Benefits and Compensation

TPA May Not Be Sued for MHPAEA Violations, Court Rules

A third-party claims administrator may not be sued for violating the Mental Health Parity and Addiction Equity Act because the law by its terms applies only to group health plans and their insurers, a federal district court ruled. Related ERISA claims against the TPA were also dismissed because the company was not the “plan administrator” for ERISA purposes. The case is N.Y. State Psychiatric Ass’n v. UnitedHealth Group, No. 13 Civ. 1599 CM (S.D.N.Y., Oct. 31, 2013).

Facts of the Case

The case’s principal plaintiffs were three beneficiaries of different employers’ self-funded group health plans whose claims were administered by UnitedHealth Group.

Denbo

Jonathan Denbo, an employee of CBS Sports Network, received psychotherapy for depressive and anxiety disorders and submitted the claims to UHG, which processed them through subsidiaries UnitedHealthcare Insurance Company and United Behavioral Health. UHG subjected his claims to concurrent and prospective review, rather than strictly retrospective review as called for by the terms of the CBS Medical Plan, Denbo alleged.

UHG allegedly informed Denbo and his therapist that it would no longer cover their sessions because the ongoing treatment plan “does not meet UBH criteria for benefit coverage at this time,” given Denbo’s “adequate reduction/resolution in clinical symptoms.” Denbo and his provider appealed this decision to no avail. Denbo then sued UHG, alleging that the company had violated the CBS plan’s terms by conducting prospective and concurrent reviews and refusing to grant him a second level of appeal.

Smith

Brad Smith, an employee of SYSCO Corp., has a son who has been treated for severe mental illness since 2005. UBH terminated coverage for “Daniel’s” inpatient residential treatment, explaining that “treatment could be safely and effectively delivered” on an outpatient basis.

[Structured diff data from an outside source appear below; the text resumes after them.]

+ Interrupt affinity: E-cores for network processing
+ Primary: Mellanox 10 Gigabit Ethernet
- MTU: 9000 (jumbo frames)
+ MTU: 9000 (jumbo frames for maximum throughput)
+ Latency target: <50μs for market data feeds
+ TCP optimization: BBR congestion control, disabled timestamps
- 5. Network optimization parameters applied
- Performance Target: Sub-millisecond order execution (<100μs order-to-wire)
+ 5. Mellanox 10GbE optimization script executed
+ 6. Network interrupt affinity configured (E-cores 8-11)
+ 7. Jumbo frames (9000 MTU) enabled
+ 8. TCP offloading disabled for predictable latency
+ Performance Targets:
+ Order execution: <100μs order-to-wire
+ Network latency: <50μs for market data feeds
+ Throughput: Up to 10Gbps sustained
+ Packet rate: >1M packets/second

According to Brad Smith, however, no such outpatient treatment is available in their community, and UBH later denied coverage for Daniel’s outpatient treatment as well.

UBH violated MHPAEA, Brad Smith alleged, by assessing mental health claims with a definition of “medical necessity” that gives it “far greater discretion to deny care” than the definition used by the claims administrator of SYSCO’s medical/surgical benefits. UBH also allegedly imposed a “fail-first” policy under which it refused to reimburse for a particular level of mental health care unless less intensive levels were tried first, and failed.

Olin

Jordan Olin, an employee of Oracle Corp., also has a son who was treated for severe mental illness. UHIC allegedly refused to authorize coverage for “Sean’s” residential treatment, based on its determination that he “could be treated safely and effectively at the mental health/dual diagnosis partial hospital level of care.” After Jordan Olin’s initial appeal was denied, UHG referred his second-level appeal to an external “independent review organization,” but this entity allegedly delayed its review and gave the plan’s original decision too much deference.

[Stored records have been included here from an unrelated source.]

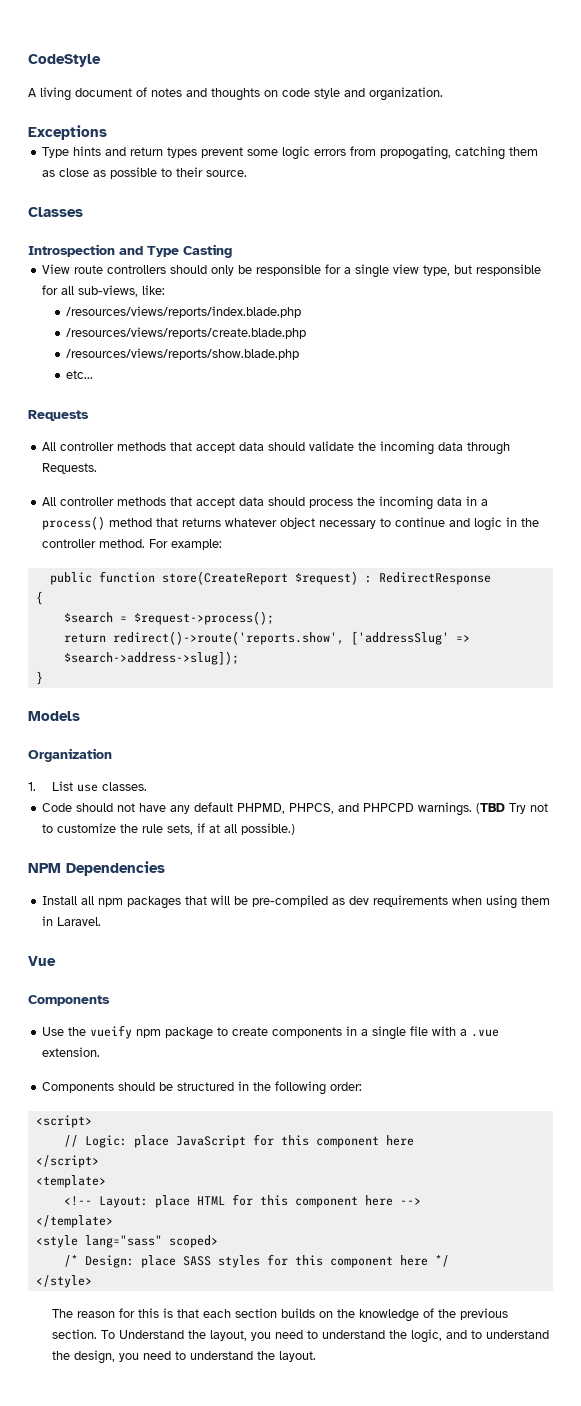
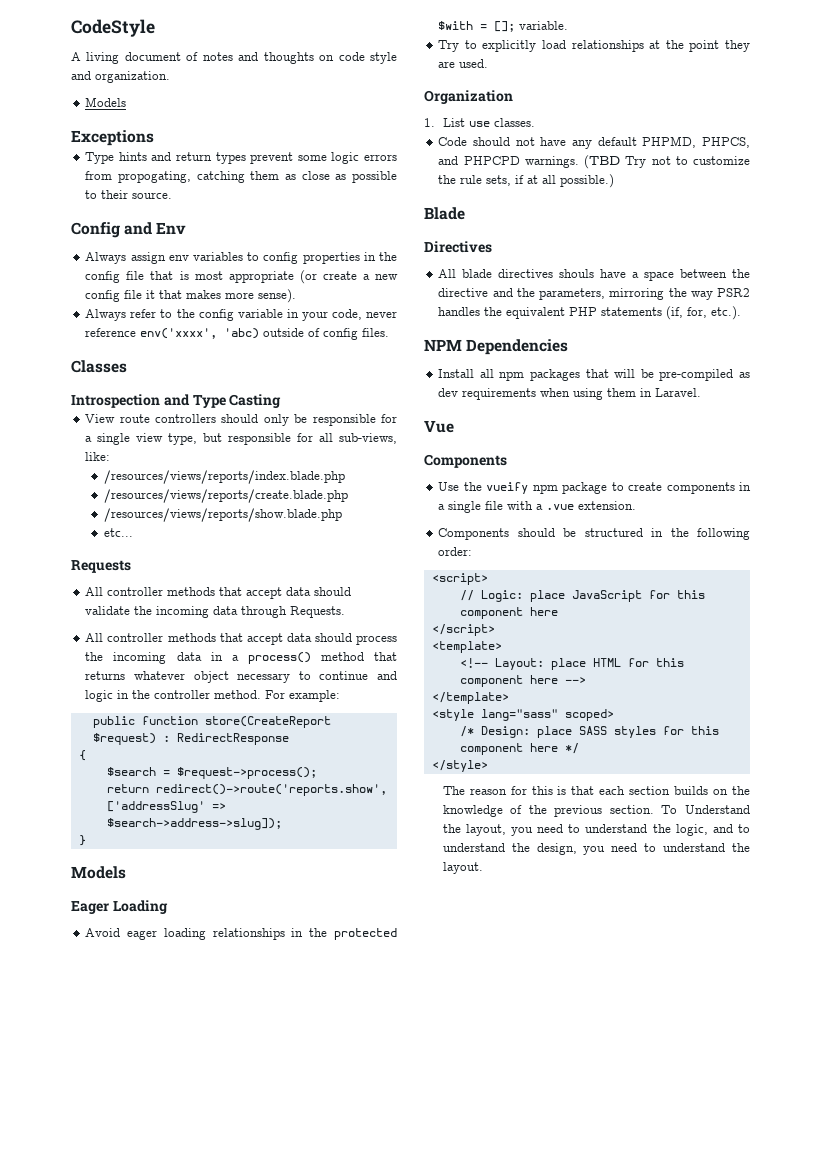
  A living document of notes and thoughts on code style and organization.
+ Models
+ Config and Env
+ Always assign env variables to config properties in the config file that is most appropriate (or create a new config file it that makes more sense).
+ Always refer to the config variable in your code, never reference env('xxxx', 'abc) outside of config files.
+ Eager Loading
+ Avoid eager loading relationships in the protected $with = []; variable.
+ Try to explicitly load relationships at the point they are used.
+ Blade
+ Directives
+ All blade directives shouls have a space between the directive and the parameters, mirroring the way PSR2 handles the equivalent PHP statements (if, for, etc.).

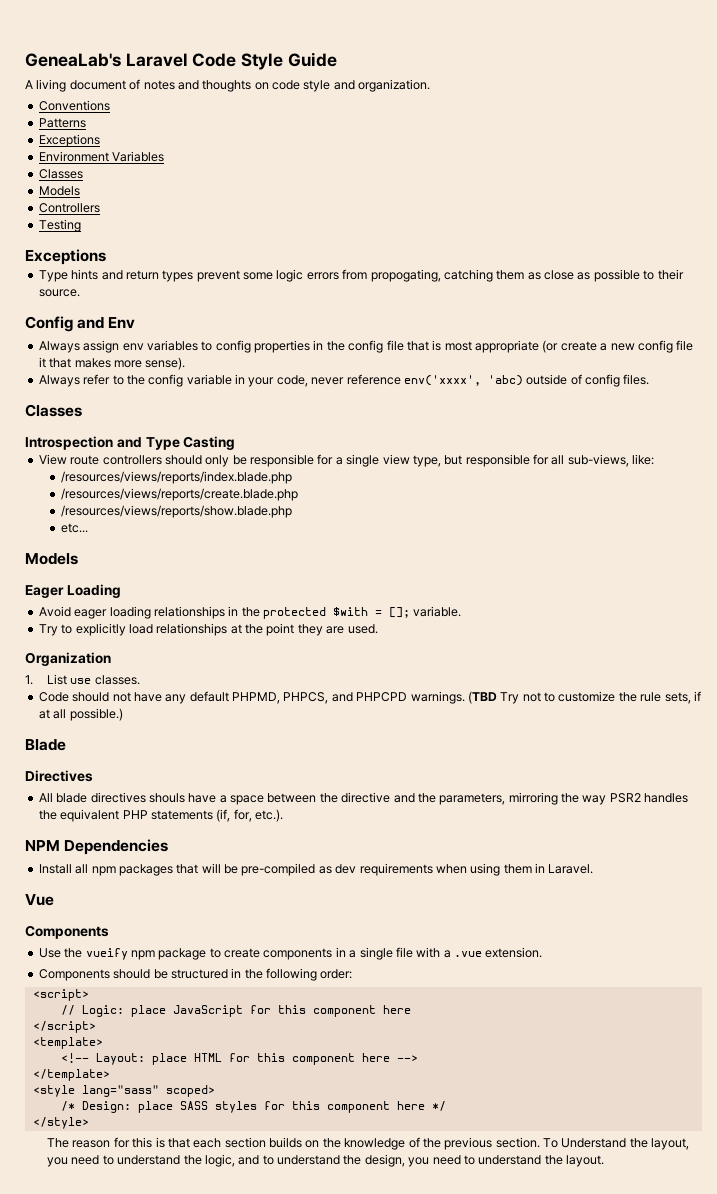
- CodeStyle
+ GeneaLab's Laravel Code Style Guide
  A living document of notes and thoughts on code style and organization.
+ Conventions
+ Patterns
+ Exceptions
+ Environment Variables
+ Classes
  Models
+ Controllers
+ Testing
- Requests
- All controller methods that accept data should validate the incoming data through Requests.
- All controller methods that accept data should process the incoming data in a process() method that returns whatever object necessary to continue and logic in the controller method. For example:
- public function store(CreateReport $request) : RedirectResponse
- {
- $search = $request->process();
- return redirect()->route('reports.show', ['addressSlug' => $search->address->slug]);
- }

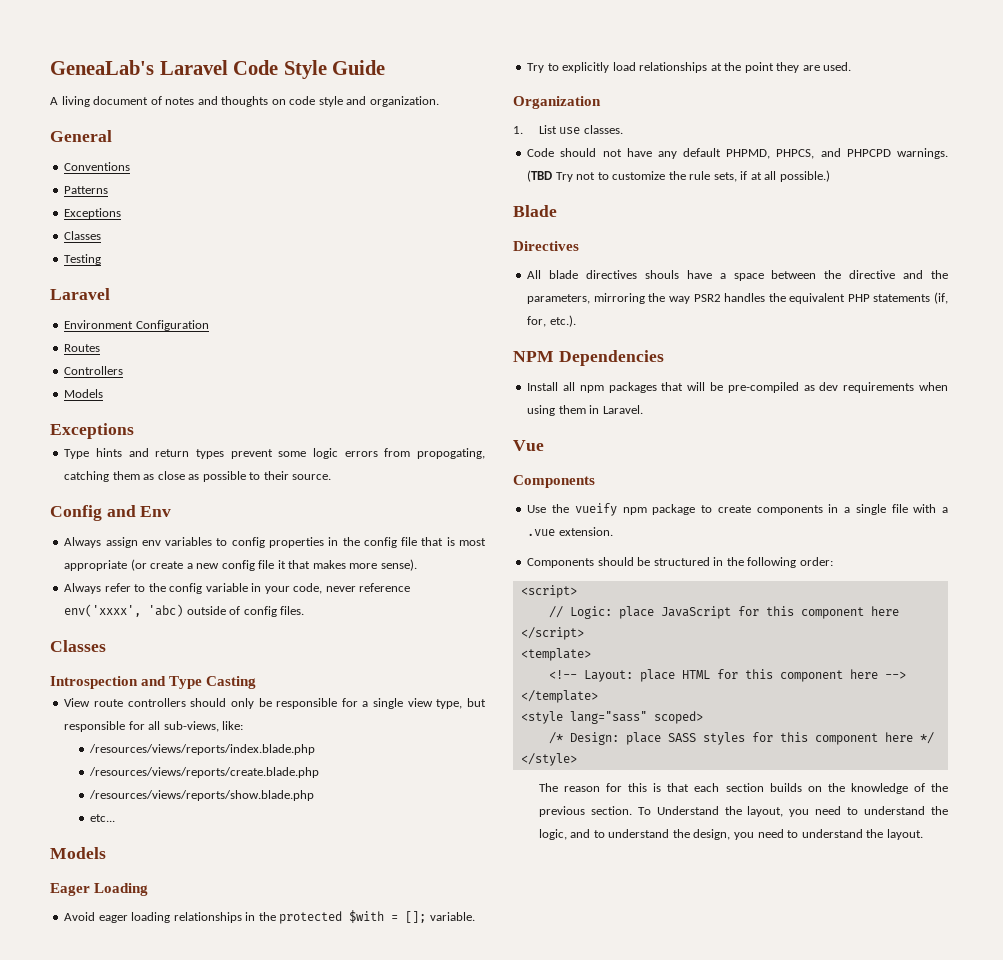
+ General
  Patterns
  Exceptions
- Environment Variables
  Classes
- Models
+ Testing
+ Laravel
+ Environment Configuration
+ Routes
  Controllers
- Testing
+ Models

In Jordan Olin’s lawsuit, he alleged that these procedural shortcoming violated plan terms and federal law, and that UHIC violated MHPAEA by applying strict treatment limits like fail-first to mental health claims that it did not apply to medical claims.

Plaintiffs’ Legal Theories

Denbo, Smith and Olin alleged that UHG violated its ERISA fiduciary duty by:

  • imposing financial requirements and treatment limitations on mental health coverage that violated MHPAEA;
  • violating the plans’ own terms by improperly reviewing and under-reimbursing mental health claims; and
  • failing to provide an appeals process that complies with the Patient Protection and Affordable Care Act.

MHPAEA

The court acknowledged that the conduct alleged by the plaintiffs would violate MHPAEA, but dismissed their claim “because, in its capacity as a claims administrator of self-insured ERISA plans, United is not a party to which the Parity Act applies.”

By its terms, MHPAEA applies to a “group health plan (or health insurance coverage offered in connection with such a plan),” the court noted. “An entity that is processing claims and making coverage determinations that will be paid with someone else’s money is not an entity that is ‘offering’ coverage ‘in connection with’ that Plan.”

Therefore, the court dismissed the claim that UHG breached its fiduciary duty under ERISA Section 404(a)(1) to abide by “the documents and instruments governing the plan.” And while this claim could also be characterized as a claim for violating plan terms under Section 502(a)(1)(B), “any such claim would have to be brought against a proper §502(a)(1)(B) defendant — the Plans, Plan trustees, or their designated §1002(16)(A) Plan Administrators,” Judge McMahon wrote in the court’s opinion. “United cannot be sued on such a claim.”

Plan Terms

Denbo, Smith and Olin also sued under the plan terms, alleging that UHG had denied them benefits due under their respective plans and breached its fiduciary duty to follow plan terms. Again, however, the court ruled they were “suing the wrong party” because UHG was not an ERISA plan, plan trustee or plan administrator.